The audit-comet-expression skill previously permitted leaving semantics-decision findings as prose recommendations in the PR description, on the assumption the reviewer would pick them up. In practice that note dies with the PR. Tighten Step 6 and Step 7 so that every high-priority finding either becomes an inline fix + test, or a filed GitHub issue + ignored regression test, before the audit PR is opened. Add a dedicated 'Findings that need follow-up' subsection spelling out the workflow (search, file, cross-reference from the support-doc sub-bullet and the PR description). Surfaced while re-running the string-expressions audit in apache#4461: several higher-risk findings (CometCaseConversionBase compat gating, StringRepeat negative-count divergence, translate grapheme semantics, bit_length/octet_length BinaryType, decode legacy flags) were left as prose only and had to be filed retroactively as apache#4462-apache#4467.

andygrove · 2026-05-28T16:52:49Z

 - [x] ascii
+  - Spark 3.4.3 (audited 2026-05-27): identical to 3.5.8.
+  - Spark 3.5.8 (audited 2026-05-27): baseline. `StringType -> IntegerType`; `nullSafeEval` returns `codePointAt(0)` of the first char, or `0` for the empty string. Wired via `CometScalarFunction("ascii")` and resolved to DataFusion `ascii` (`chars().next() as i32`); first-code-point semantics match for ASCII, BMP, and supplementary code points.
+  - Spark 4.0.1 (audited 2026-05-27): `inputTypes` widened to `StringTypeWithCollation(supportsTrimCollation = true)`; behaviour unchanged for `UTF8_BINARY`. Comet does not propagate collation, so non-default collations may diverge silently.


Does this documenting, or need an issue?

andygrove · 2026-05-28T16:53:32Z

+  - Known limitation: wired as a raw `CometScalarFunction("bit_length")` with no `BinaryType` guard. DataFusion's `BitLengthFunc` signature only accepts string types, so `bit_length(<binary>)` execute-fails on the native side instead of falling back cleanly (https://github.com/apache/datafusion-comet/issues/4464).
 - [x] btrim
+  - Spark 3.4.3 (audited 2026-05-27): identical to 3.5.8.
+  - Spark 3.5.8 (audited 2026-05-27): baseline. `StringTrimBoth` is `RuntimeReplaceable` and rewritten to `StringTrim(srcStr, trimStr)` before serde runs, so the explicit `CometScalarFunction("btrim")` mapping is unreachable.

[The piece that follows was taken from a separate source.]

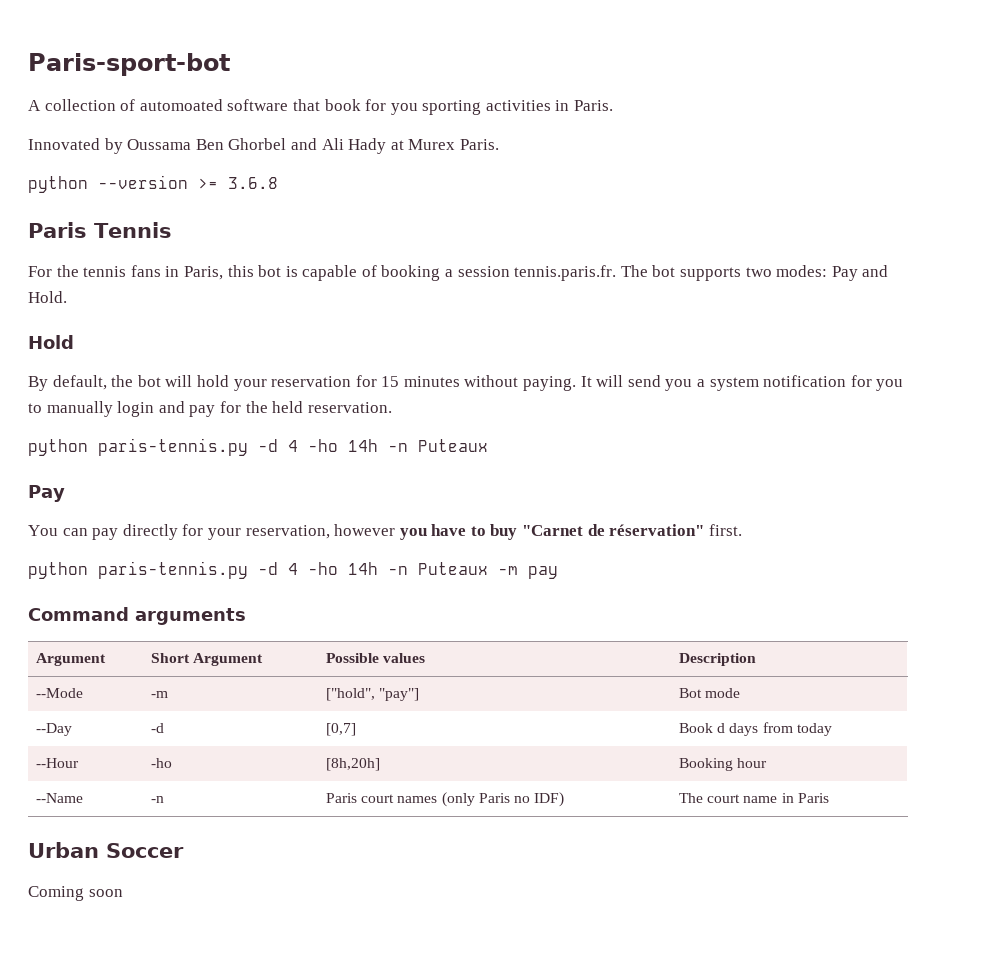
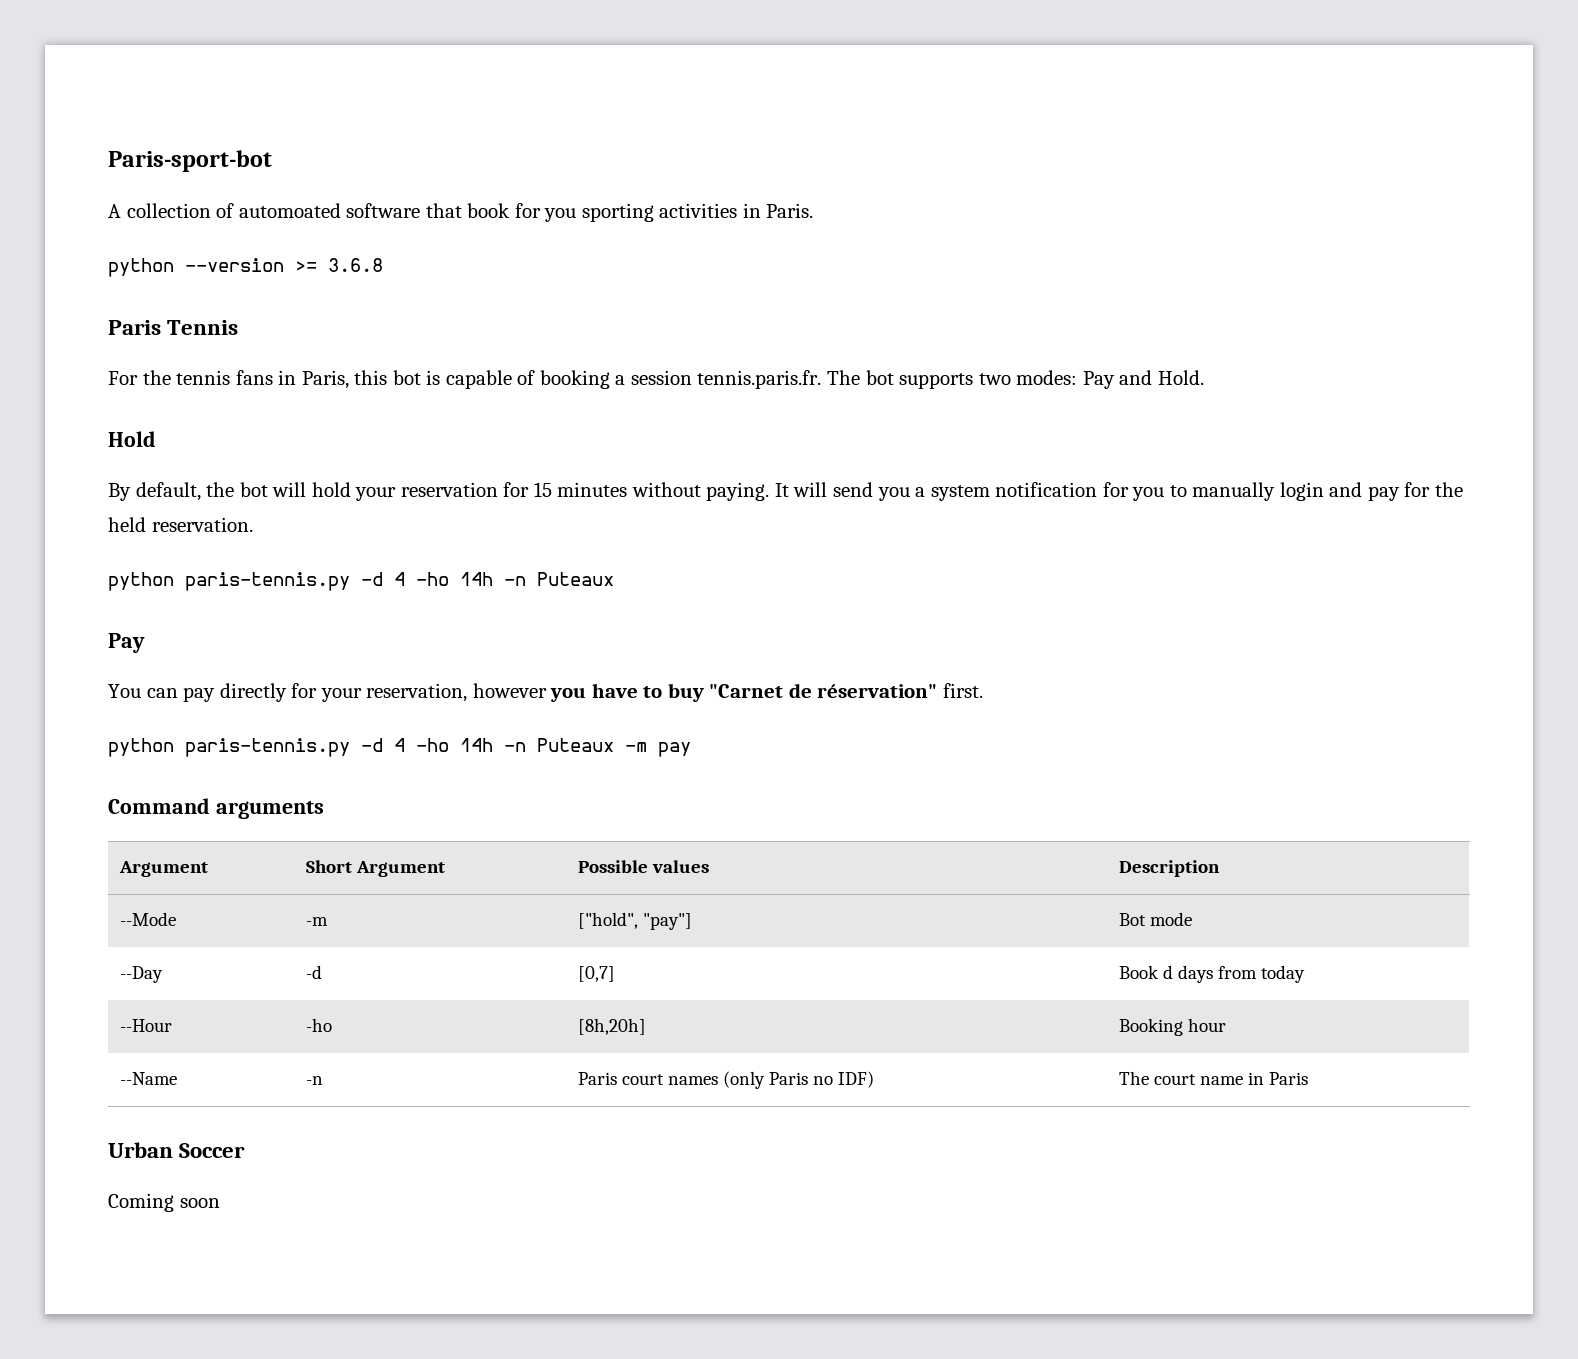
- Innovated by Oussama Ben Ghorbel and Ali Hady at Murex Paris.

Should we remove the unreachable mapping?

andygrove · 2026-05-28T16:54:03Z

 - [x] btrim
+  - Spark 3.4.3 (audited 2026-05-27): identical to 3.5.8.
+  - Spark 3.5.8 (audited 2026-05-27): baseline. `StringTrimBoth` is `RuntimeReplaceable` and rewritten to `StringTrim(srcStr, trimStr)` before serde runs, so the explicit `CometScalarFunction("btrim")` mapping is unreachable.
+  - Spark 4.0.1 (audited 2026-05-27): `StringTrim` (the rewrite target) routes through `CollationSupport.StringTrim.exec` and uses `StringTypeNonCSAICollation(supportsTrimCollation = true)`; semantics unchanged for `UTF8_BINARY`. Non-default collations may diverge in Comet.


Do we need to document this collation difference?

I filed #4496 for doing a follow on audit focussing on collation issues once this PR is merged

andygrove · 2026-05-28T16:59:05Z

+  - Spark 3.4.3 (audited 2026-05-27): identical to 3.5.8.
+  - Spark 3.5.8 (audited 2026-05-27): baseline. `RuntimeReplaceable` with `replacement = Substring(str, Literal(1), len)`; accepts `StringType` or `BinaryType` plus `IntegerType`. Comet serde rewrites to a `Substring` proto with `start=1, len=lenValue`, requires `len` to be a `Literal`, and falls back otherwise.
+  - Spark 4.0.1 (audited 2026-05-27): `inputTypes` widened with `StringTypeWithCollation`; behaviour unchanged for `UTF8_BINARY`.
+  - Known limitation: the literal-only `len` restriction is enforced inside `convert` via `withInfo` rather than declared in `getSupportLevel`, so EXPLAIN surfaces it only at conversion time.


We should fix this

andygrove · 2026-05-28T17:00:24Z

 - [ ] locate
 - [x] lower
+  - Spark 3.4.3 (audited 2026-05-27): identical to 3.5.8.
+  - Spark 3.5.8 (audited 2026-05-27): baseline. JVM default-locale `toLowerCase` on `UTF8String`. Comet routes to DataFusion `lower` (Rust Unicode default case mapping, no locale awareness) and is gated off by default via `spark.comet.caseConversion.enabled=false`. The gating lives in `convert(...)` rather than `getSupportLevel`, which bypasses the standard `allowIncompatible` machinery (https://github.com/apache/datafusion-comet/issues/4467).


Maybe we should change this to use the standard incompatible approach rather than use a separate config?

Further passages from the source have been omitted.